The gifts Democrats said the agencies couldn’t locate or find receipts for included:
- From Saudi Arabia and United Arab Emirates: items worth more than a combined $45,000, including three to Trump and one to his wife, Melania. The gifts included a $24,000 Saudi dagger and two sword sets worth $8,800.
- From El Salvador: a “larger-than-life-sized” painting of Trump.
- From Japan: a $3,755 gold golf driver from when Trump was president-elect in November 2016 and other golf clubs later, including a putter valued at $460 and another driver valued at $3,040.
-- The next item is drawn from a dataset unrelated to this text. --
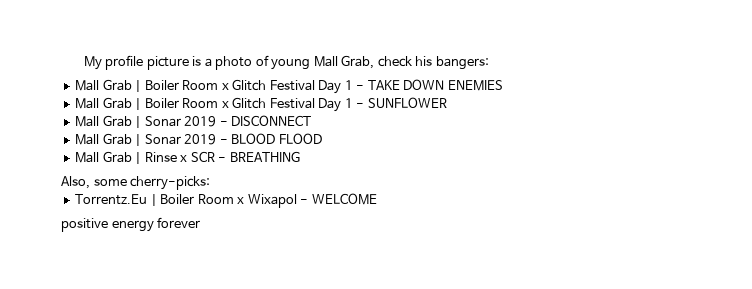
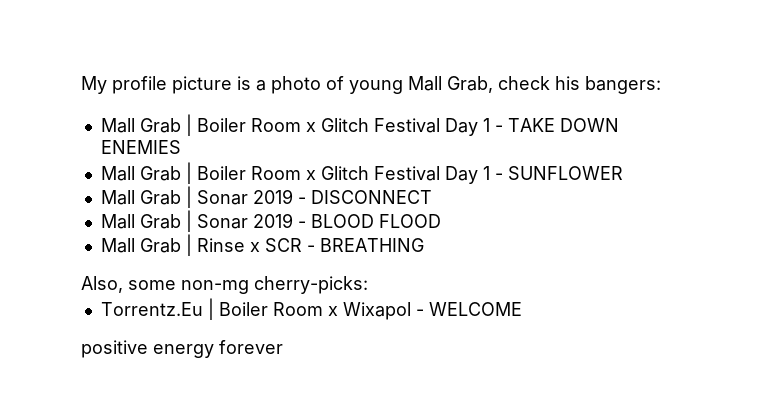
- Also, some cherry-picks:
+ Also, some non-mg cherry-picks:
- From India: 17 items worth a combined $47,000 including an $8,500 vase, a $4,600 model of the Taj Mahal and $1,900 cuff links.
What was supposed to be reported?
The Foreign Gifts and Decorations Act requires disclosure of all gifts over a minimal value to the president, vice president and their families. The White House compiles the list and provides it to the State Department, which publishes an annual list.
The government typically holds on to the gifts unless the recipients buy them. For example, General Services Administration records show Jared Kushner, the president’s son-in-law who was also a senior adviser, bought five Saudi gifts.
But committee Democrats say the White House requested the National Archives return a number of foreign gifts. The archives had no record of other gifts, according to the report.
Raskin sent Secretary of State Antony Blinken a letter Friday asking for help investigating the gifts.
“The Administration’s failure to disclose foreign gifts to former President Trump and his family raises questions about whether these and other gifts may have been used by foreign governments to influence U.S. policy,” Raskin said.